Without reproducing any picture, copy the records word for word.

Extracted material
↓↓↓

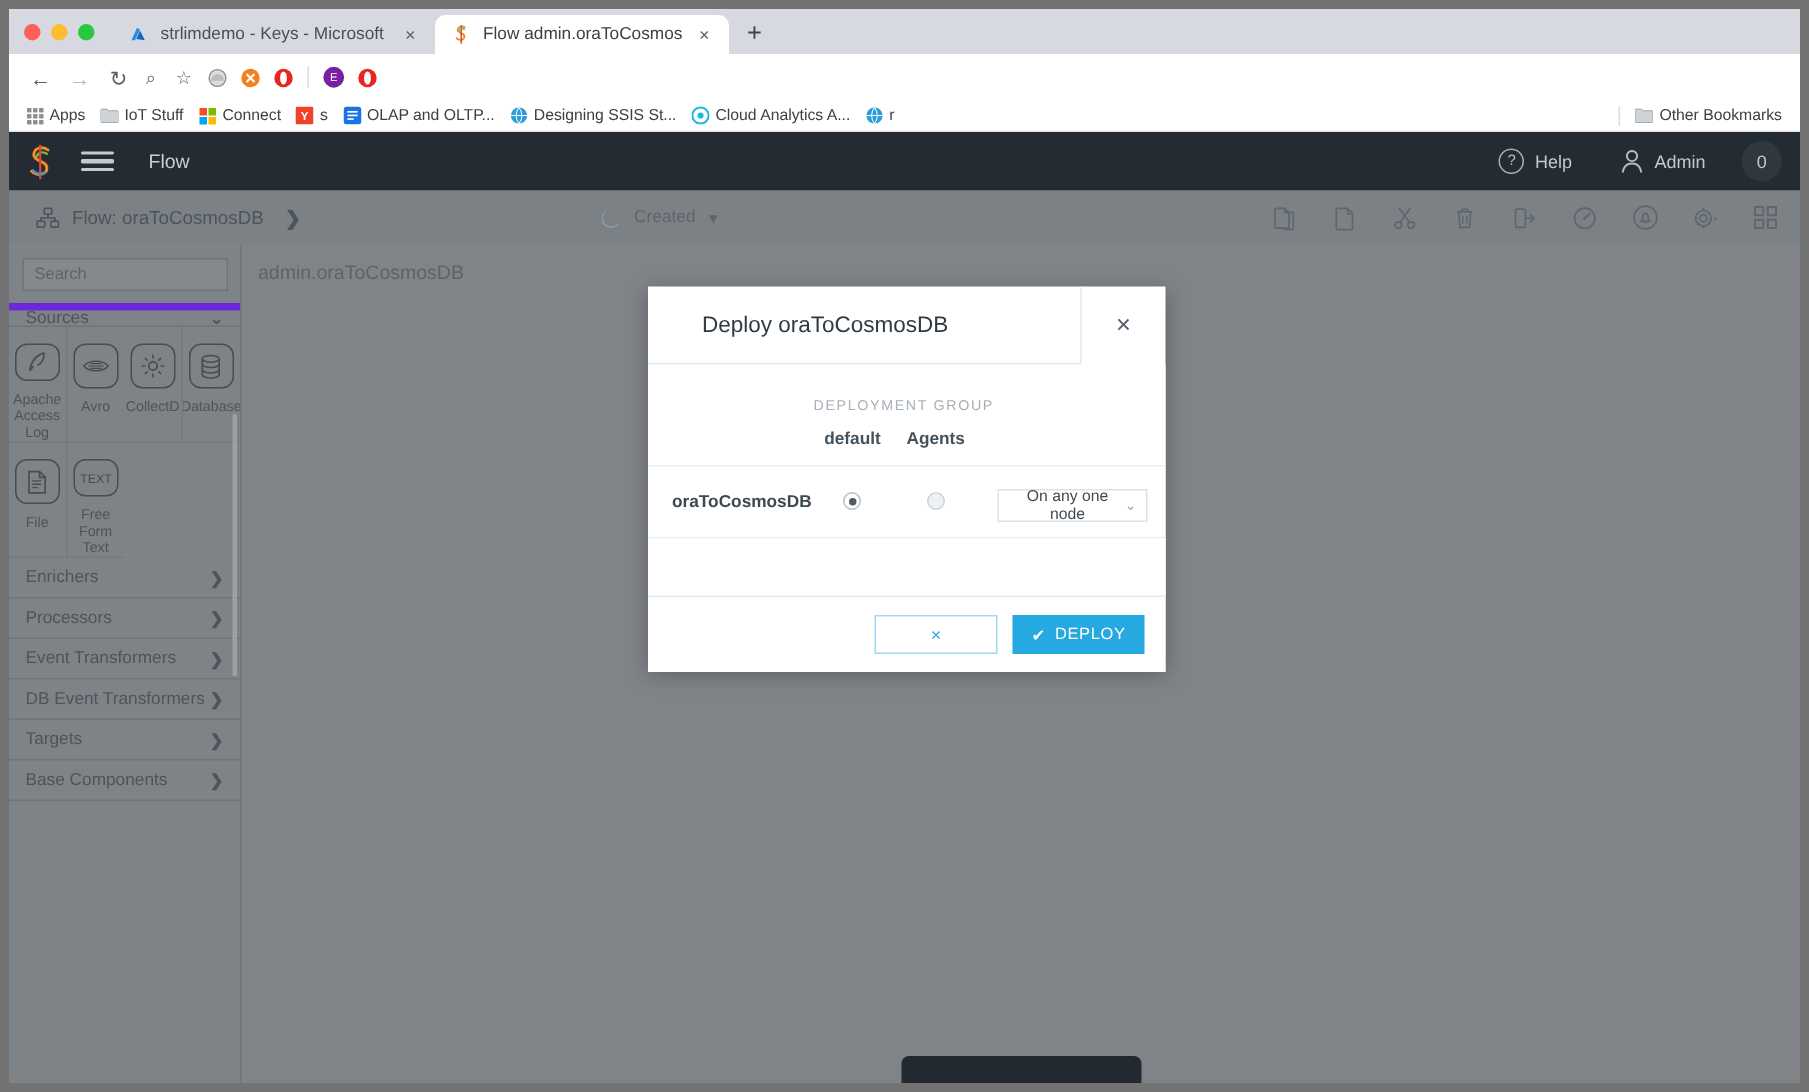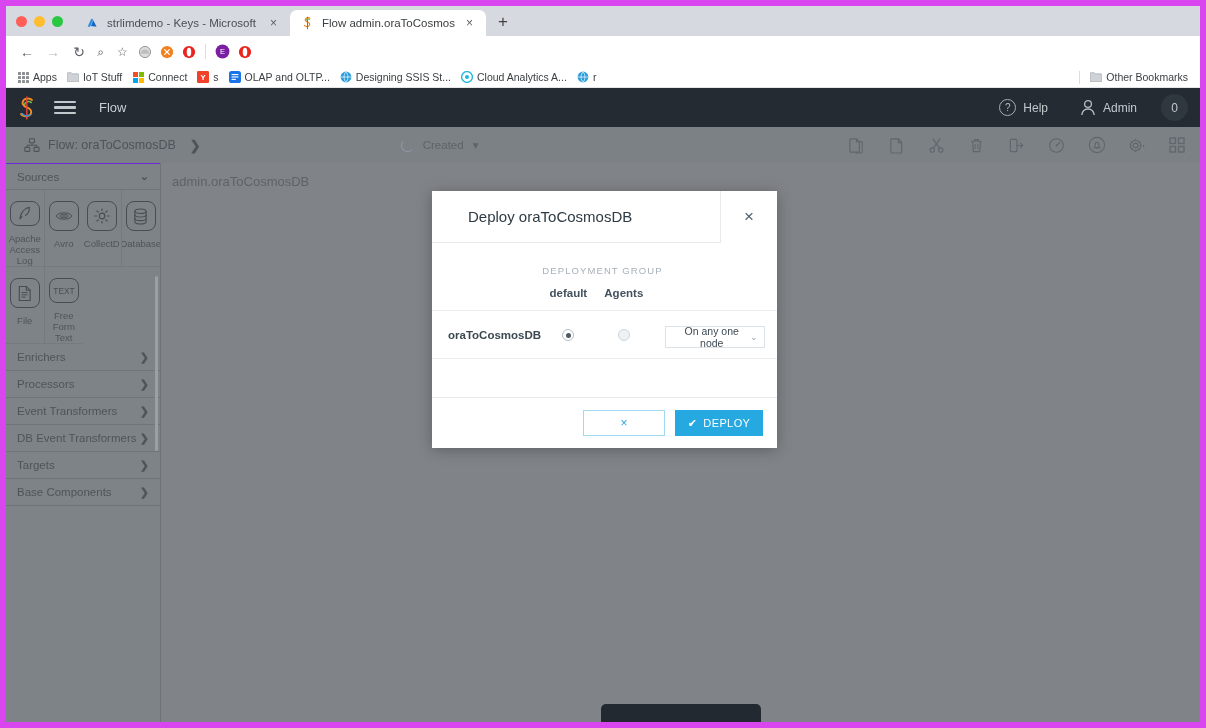--- a/index.html
+++ b/index.html
@@ -7,21 +7,21 @@
     width: 1206px; height: 728px;
     background: #000;
     font-family: "Liberation Sans", sans-serif;
     overflow: hidden;
   }
 
   
   #screen {
     position: relative;
     width: 1206px; height: 728px;
-    background: #d946ef;
+    background: #737373;
   }
   #browser {
     position: absolute;
     left: 6px; top: 6px;
     width: 1194px; height: 716px;
     background: #ffffff;
     overflow: hidden;
   }
 
   
@@ -185,24 +185,24 @@
     width:100%; height:22px;
     background:#85898d;
     border:1px solid #6f7478;
     font-size:11px; color:#5c6267;
     padding:0 7px;
     font-family:"Liberation Sans",sans-serif;
     outline:none;
   }
   .psearch input::placeholder{ color:#5e6469; }
   .pgroup {
-    height:27px; display:flex;align-items:center;
+    height:16px; display:flex;align-items:center;
     padding:0 11px 0 11px;
     font-size:11.5px; color:#4e5459;
-    border-top:1px solid #6d28d9;
+    border-top:5px solid #6d28d9;
     border-bottom:1px solid #6f7478;
     background:#7e8387;
   }
   .pgroup .arrow { margin-left:auto; font-size:11px; font-weight:bold; color:#4e5459;}
   .pgrid { display:grid; grid-template-columns: 1fr 1fr 1fr 1fr; }
   .pcell {
     height:77px;
     display:flex; flex-direction:column; align-items:center; justify-content:flex-start;
     padding-top:11px;
     border-right:1px solid #757a7e;
@@ -611,20 +611,23 @@
                 <rect x="1" y="1" width="5.5" height="5.5" fill="none" stroke="#5f666c" stroke-width="1.3"></rect>
                 <rect x="9.5" y="1" width="5.5" height="5.5" fill="none" stroke="#5f666c" stroke-width="1.3"></rect>
                 <rect x="1" y="9.5" width="5.5" height="5.5" fill="none" stroke="#5f666c" stroke-width="1.3"></rect>
                 <rect x="9.5" y="9.5" width="5.5" height="5.5" fill="none" stroke="#5f666c" stroke-width="1.3"></rect>
               </svg>
           </span>
         </span>
       </div>
 
       <div class="palette">
+        <div class="psearch">
+          <input type="text" placeholder="Search" style="">
+        </div>
 
         <div class="pgroup">
           <span>Sources</span>
           <span class="arrow">⌄</span>
         </div>
 
         <div class="pgrid">
           <div class="pcell">
             <span class="picon">
               <svg width="17" height="17" viewBox="0 0 18 18">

↑↑↑

Expected answer
--- a/index.html
+++ b/index.html
@@ -7,21 +7,21 @@
     width: 1206px; height: 728px;
     background: #000;
     font-family: "Liberation Sans", sans-serif;
     overflow: hidden;
   }
 
   
   #screen {
     position: relative;
     width: 1206px; height: 728px;
-    background: #d946ef;
+    background: #737373;
   }
   #browser {
     position: absolute;
     left: 6px; top: 6px;
     width: 1194px; height: 716px;
     background: #ffffff;
     overflow: hidden;
   }
 
   
@@ -185,24 +185,24 @@
     width:100%; height:22px;
     background:#85898d;
     border:1px solid #6f7478;
     font-size:11px; color:#5c6267;
     padding:0 7px;
     font-family:"Liberation Sans",sans-serif;
     outline:none;
   }
   .psearch input::placeholder{ color:#5e6469; }
   .pgroup {
-    height:27px; display:flex;align-items:center;
+    height:16px; display:flex;align-items:center;
     padding:0 11px 0 11px;
     font-size:11.5px; color:#4e5459;
-    border-top:1px solid #6d28d9;
+    border-top:5px solid #6d28d9;
     border-bottom:1px solid #6f7478;
     background:#7e8387;
   }
   .pgroup .arrow { margin-left:auto; font-size:11px; font-weight:bold; color:#4e5459;}
   .pgrid { display:grid; grid-template-columns: 1fr 1fr 1fr 1fr; }
   .pcell {
     height:77px;
     display:flex; flex-direction:column; align-items:center; justify-content:flex-start;
     padding-top:11px;
     border-right:1px solid #757a7e;
@@ -611,20 +611,23 @@
                 <rect x="1" y="1" width="5.5" height="5.5" fill="none" stroke="#5f666c" stroke-width="1.3"></rect>
                 <rect x="9.5" y="1" width="5.5" height="5.5" fill="none" stroke="#5f666c" stroke-width="1.3"></rect>
                 <rect x="1" y="9.5" width="5.5" height="5.5" fill="none" stroke="#5f666c" stroke-width="1.3"></rect>
                 <rect x="9.5" y="9.5" width="5.5" height="5.5" fill="none" stroke="#5f666c" stroke-width="1.3"></rect>
               </svg>
           </span>
         </span>
       </div>
 
       <div class="palette">
+        <div class="psearch">
+          <input type="text" placeholder="Search" style="">
+        </div>
 
         <div class="pgroup">
           <span>Sources</span>
           <span class="arrow">⌄</span>
         </div>
 
         <div class="pgrid">
           <div class="pcell">
             <span class="picon">
               <svg width="17" height="17" viewBox="0 0 18 18">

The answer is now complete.